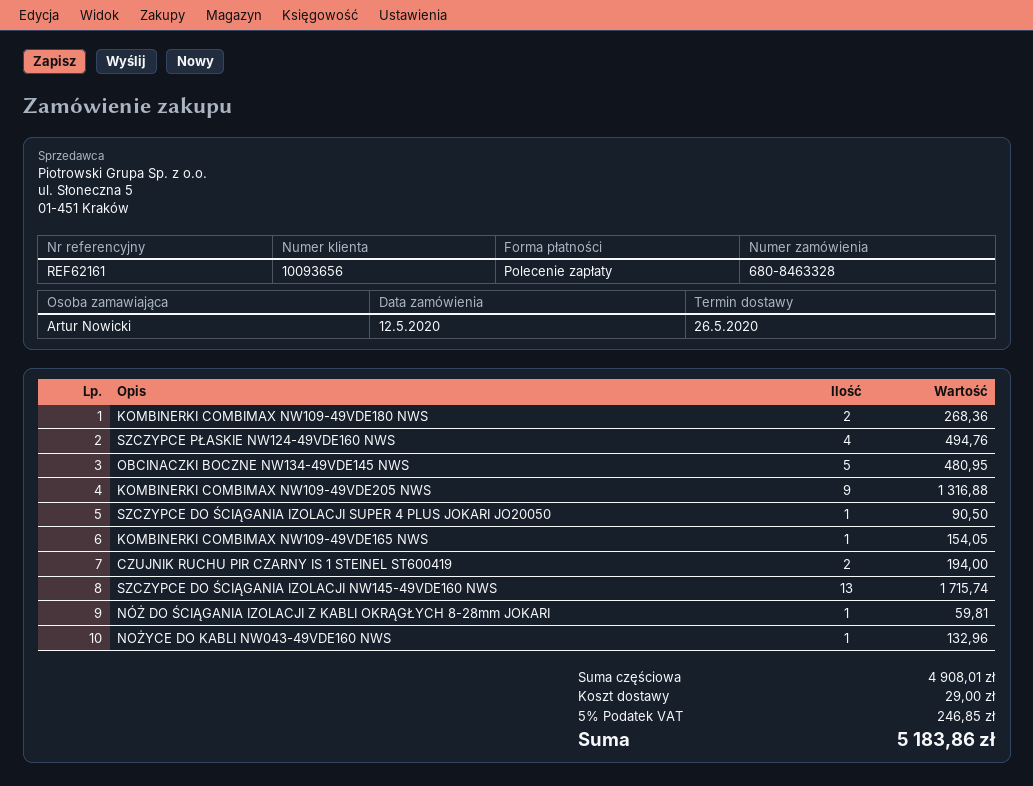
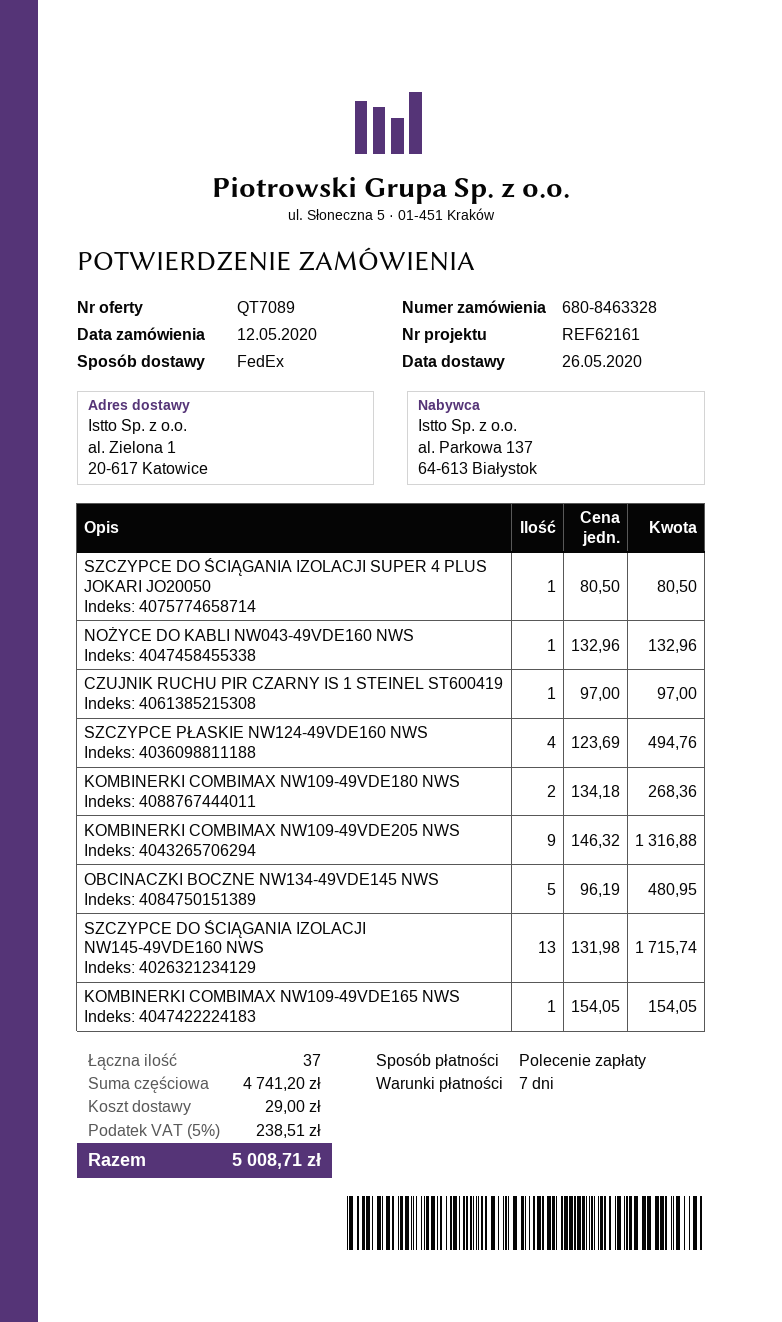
SZCZYPCE DO ŚCIĄGANIA IZOLACJI SUPER 4 PLUS JOKARI JO20050: 1 for 90.50 -> 1 for 80.50
CZUJNIK RUCHU PIR CZARNY IS 1 STEINEL ST600419: 2 for 194.00 -> 1 for 97.00
NÓŻ DO ŚCIĄGANIA IZOLACJI Z KABLI OKRĄGŁYCH 8-28mm JOKARI: 1 for 59.81 -> none
subtotal: 4908.01 -> 4741.20
tax: 5% = 246.85 -> 5% = 238.51
total: 5183.86 -> 5008.71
#####
▶ _To do_
Everything in the listing must be copied exactly except the pictures.

▶ _Completed task_
SZCZYPCE DO ŚCIĄGANIA IZOLACJI SUPER 4 PLUS JOKARI JO20050: 1 for 90.50 -> 1 for 80.50
CZUJNIK RUCHU PIR CZARNY IS 1 STEINEL ST600419: 2 for 194.00 -> 1 for 97.00
NÓŻ DO ŚCIĄGANIA IZOLACJI Z KABLI OKRĄGŁYCH 8-28mm JOKARI: 1 for 59.81 -> none
subtotal: 4908.01 -> 4741.20
tax: 5% = 246.85 -> 5% = 238.51
total: 5183.86 -> 5008.71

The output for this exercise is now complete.